::: Records to use :::

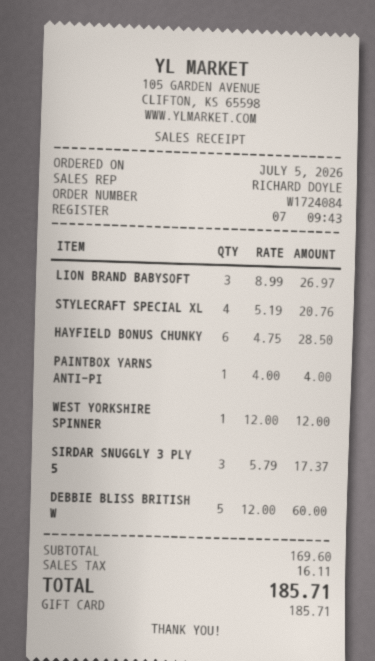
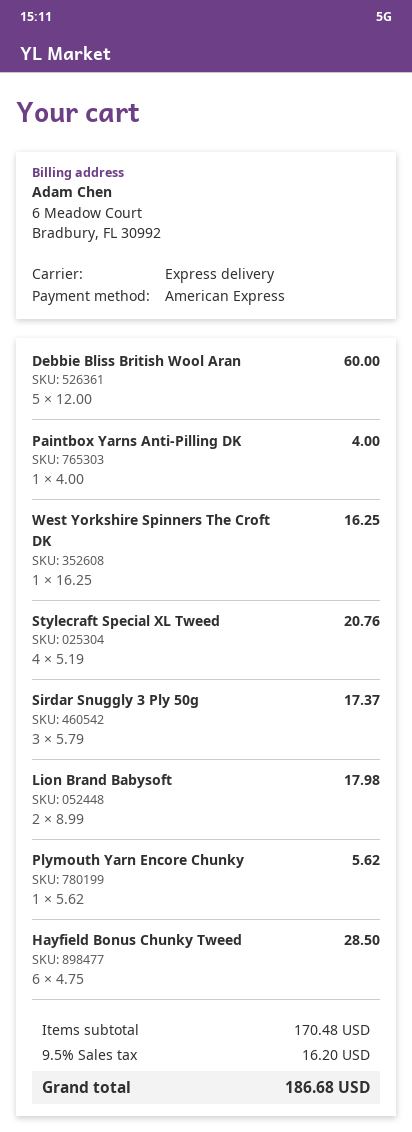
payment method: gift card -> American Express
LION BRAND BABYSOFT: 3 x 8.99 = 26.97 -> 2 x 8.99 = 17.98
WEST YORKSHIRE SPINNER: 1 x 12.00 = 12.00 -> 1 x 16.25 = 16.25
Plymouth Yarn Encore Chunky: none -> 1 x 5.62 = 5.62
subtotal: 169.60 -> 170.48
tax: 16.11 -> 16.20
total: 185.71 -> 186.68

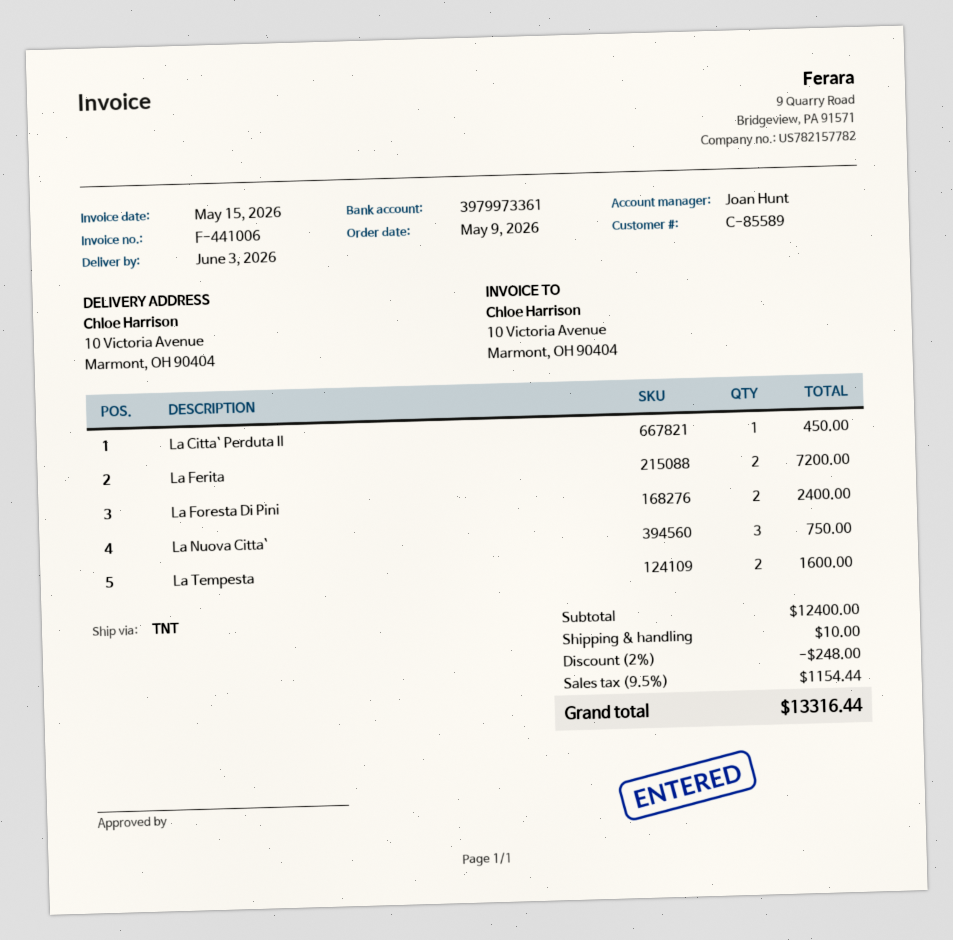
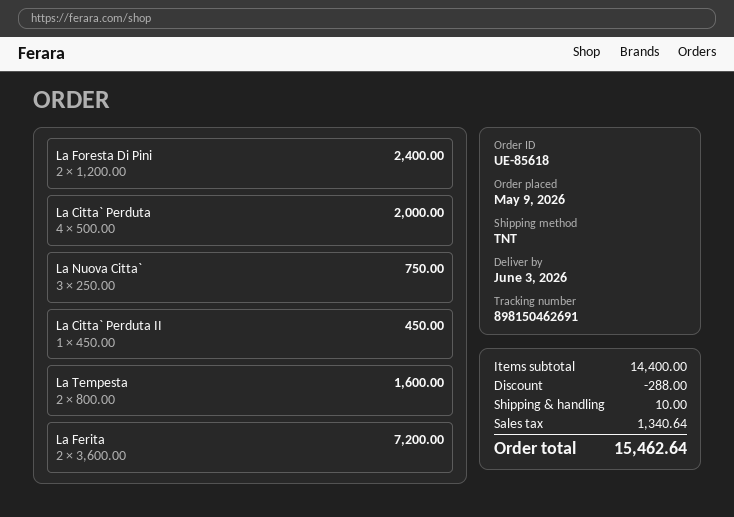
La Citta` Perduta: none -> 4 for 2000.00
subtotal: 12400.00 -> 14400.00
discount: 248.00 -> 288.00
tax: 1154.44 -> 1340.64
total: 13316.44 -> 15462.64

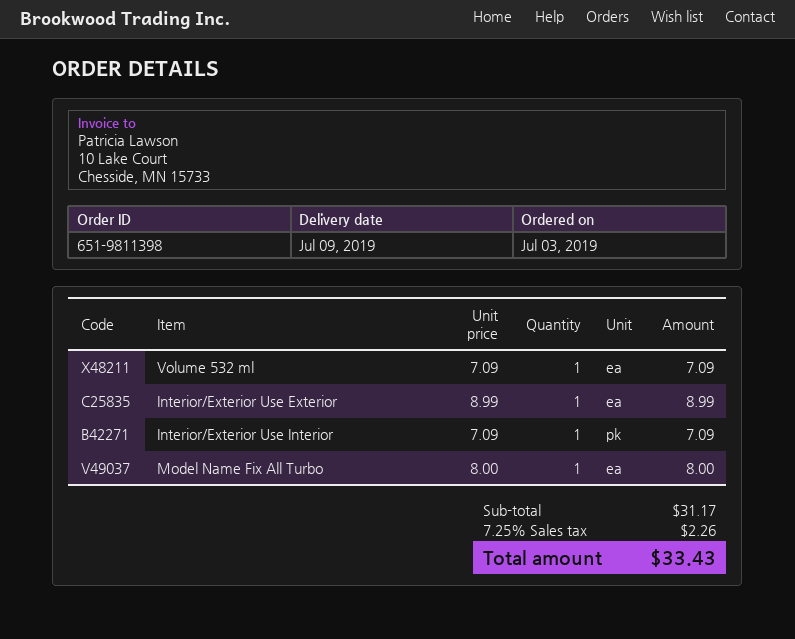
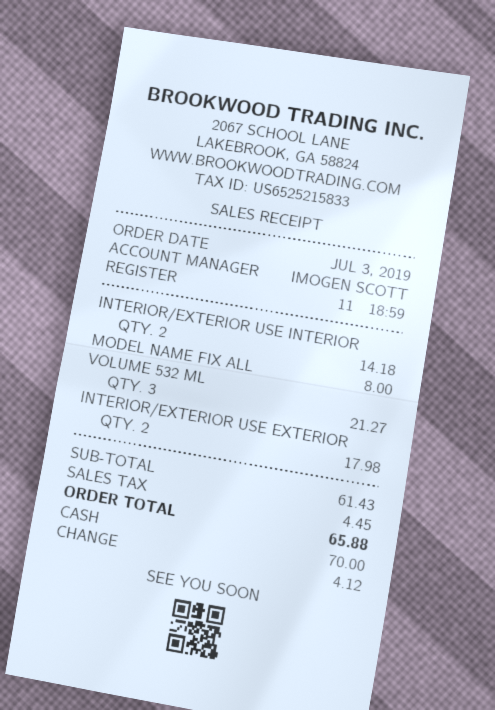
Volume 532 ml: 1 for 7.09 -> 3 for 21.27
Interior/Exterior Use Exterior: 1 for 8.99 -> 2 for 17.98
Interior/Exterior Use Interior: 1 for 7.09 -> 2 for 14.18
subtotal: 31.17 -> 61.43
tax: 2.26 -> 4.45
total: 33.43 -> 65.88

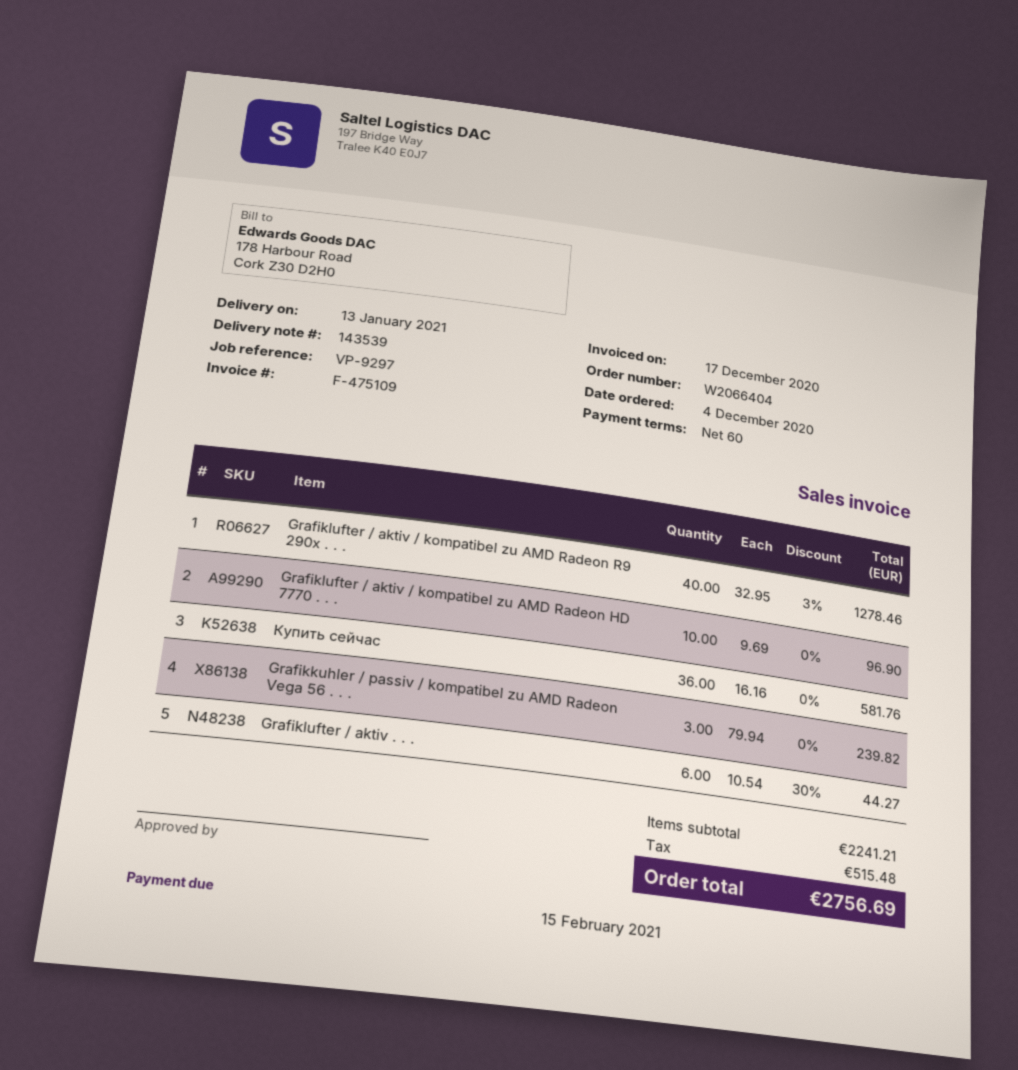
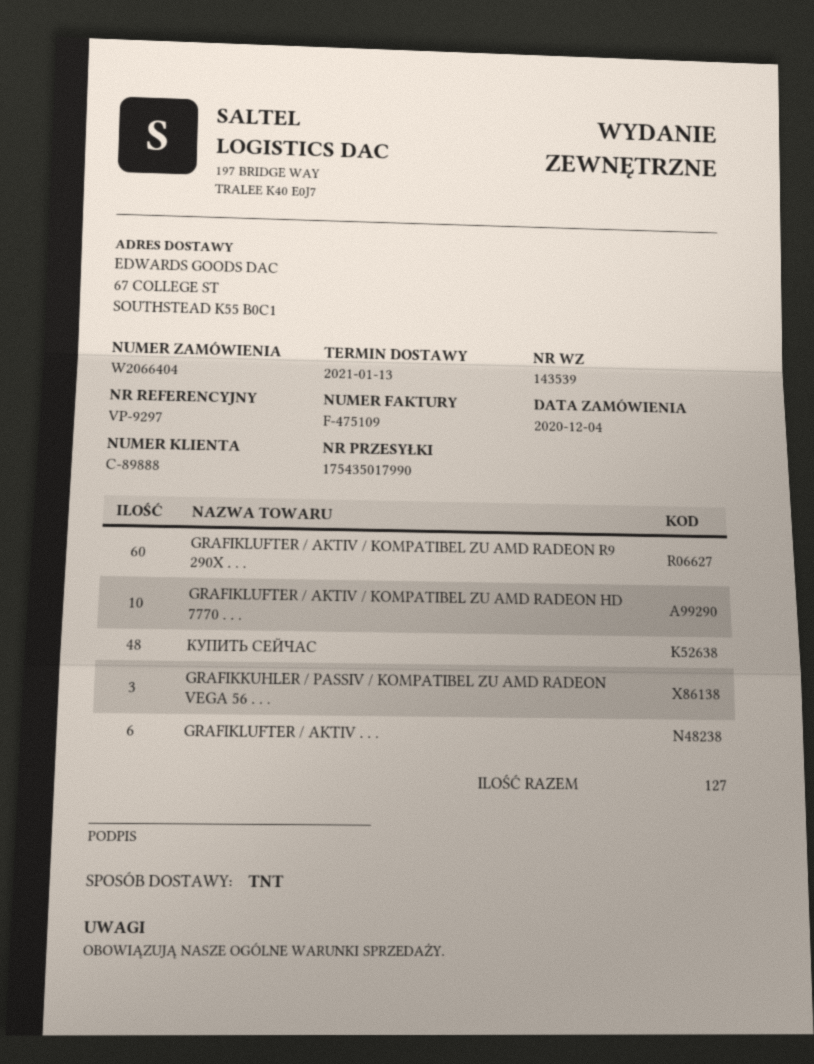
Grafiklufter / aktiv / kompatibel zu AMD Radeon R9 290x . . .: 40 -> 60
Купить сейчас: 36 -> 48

:::

▶ **What needs to be done**:
Return each entry exactly as given. Leave the images out.

▶ **Exercise answer**:
payment method: gift card -> American Express
LION BRAND BABYSOFT: 3 x 8.99 = 26.97 -> 2 x 8.99 = 17.98
WEST YORKSHIRE SPINNER: 1 x 12.00 = 12.00 -> 1 x 16.25 = 16.25
Plymouth Yarn Encore Chunky: none -> 1 x 5.62 = 5.62
subtotal: 169.60 -> 170.48
tax: 16.11 -> 16.20
total: 185.71 -> 186.68

La Citta` Perduta: none -> 4 for 2000.00
subtotal: 12400.00 -> 14400.00
discount: 248.00 -> 288.00
tax: 1154.44 -> 1340.64
total: 13316.44 -> 15462.64

Volume 532 ml: 1 for 7.09 -> 3 for 21.27
Interior/Exterior Use Exterior: 1 for 8.99 -> 2 for 17.98
Interior/Exterior Use Interior: 1 for 7.09 -> 2 for 14.18
subtotal: 31.17 -> 61.43
tax: 2.26 -> 4.45
total: 33.43 -> 65.88

Grafiklufter / aktiv / kompatibel zu AMD Radeon R9 290x . . .: 40 -> 60
Купить сейчас: 36 -> 48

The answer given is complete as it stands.